Von Oliver Trust
BERLIN, 6. Juni 2026 (Xinhuanet) -- Der Präsident des Deutschen Fußball-Bundes, Bernd Neuendorf, beschrieb eine gedämpfte Stimmung im Teamhotel der Nationalmannschaft in Chicago.
„Einige Tränen sind geflossen“, sagte Neuendorf, nachdem sich der Kader in der Lobby versammelt hatte, um Bayern Münchens Jungstar Lennart Karl zu begrüßen, der mit schlechten Nachrichten aus dem Krankenhaus zurückgekehrt war.

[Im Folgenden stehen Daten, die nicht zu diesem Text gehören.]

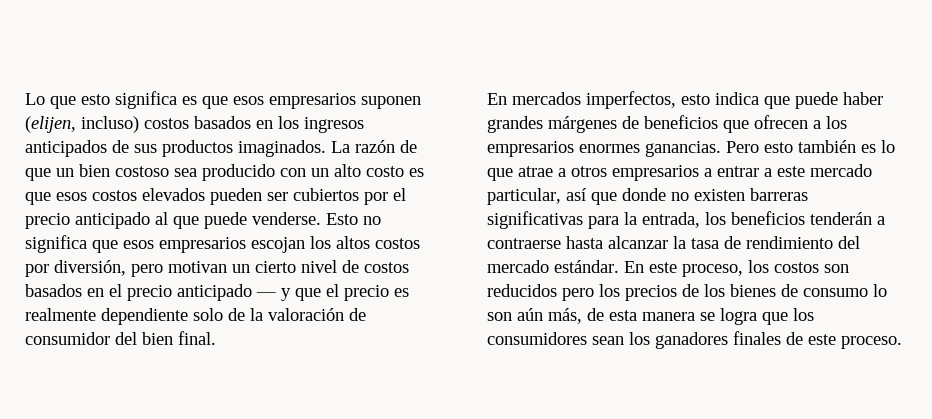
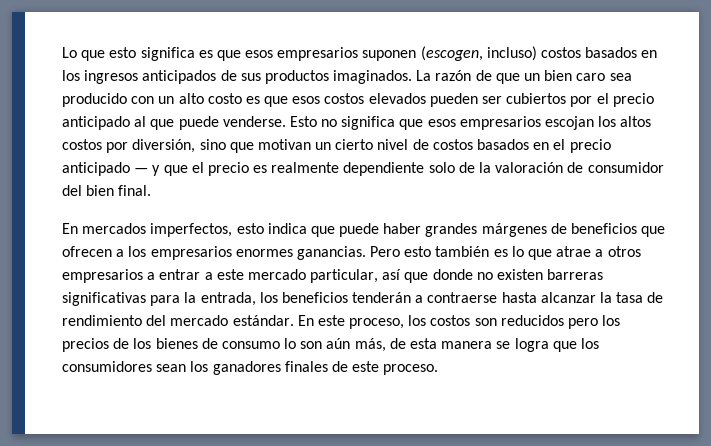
[25,116,76,133] (elijen, -> [420,46,483,61] (escogen,
[115,166,169,177] costoso -> [576,73,606,81] caro
[131,264,163,277] pero -> [199,139,254,153] sino que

Vor dem letzten Testspiel vor der Weltmeisterschaft am Samstag gegen den Co-Gastgeber USA und eine Woche vor Deutschlands Auftaktspiel in Gruppe E gegen Curaçao erlitt der Bayern-Stürmer eine schwere Muskelverletzung, die ihn für das Turnier ausfallen lässt.
„Kann nicht sagen, wie sehr es schmerzt, das zu ertragen“, sagte Karl, nachdem er sich in die Startformation gekämpft hatte.
Der Rückschlag des 18-Jährigen ist nicht Deutschlands einziges Problem. Der zurückgekehrte Torhüter Manuel Neuer hat nach einer Wadenverletzung vor einigen Wochen noch nicht wieder seine volle Form erreicht.
Neuer wurde in einer späten Entscheidung wieder als erste Wahl eingesetzt, wird aber das Spiel gegen die USA verpassen, und sein Einsatz im ersten Gruppenspiel ist unsicher.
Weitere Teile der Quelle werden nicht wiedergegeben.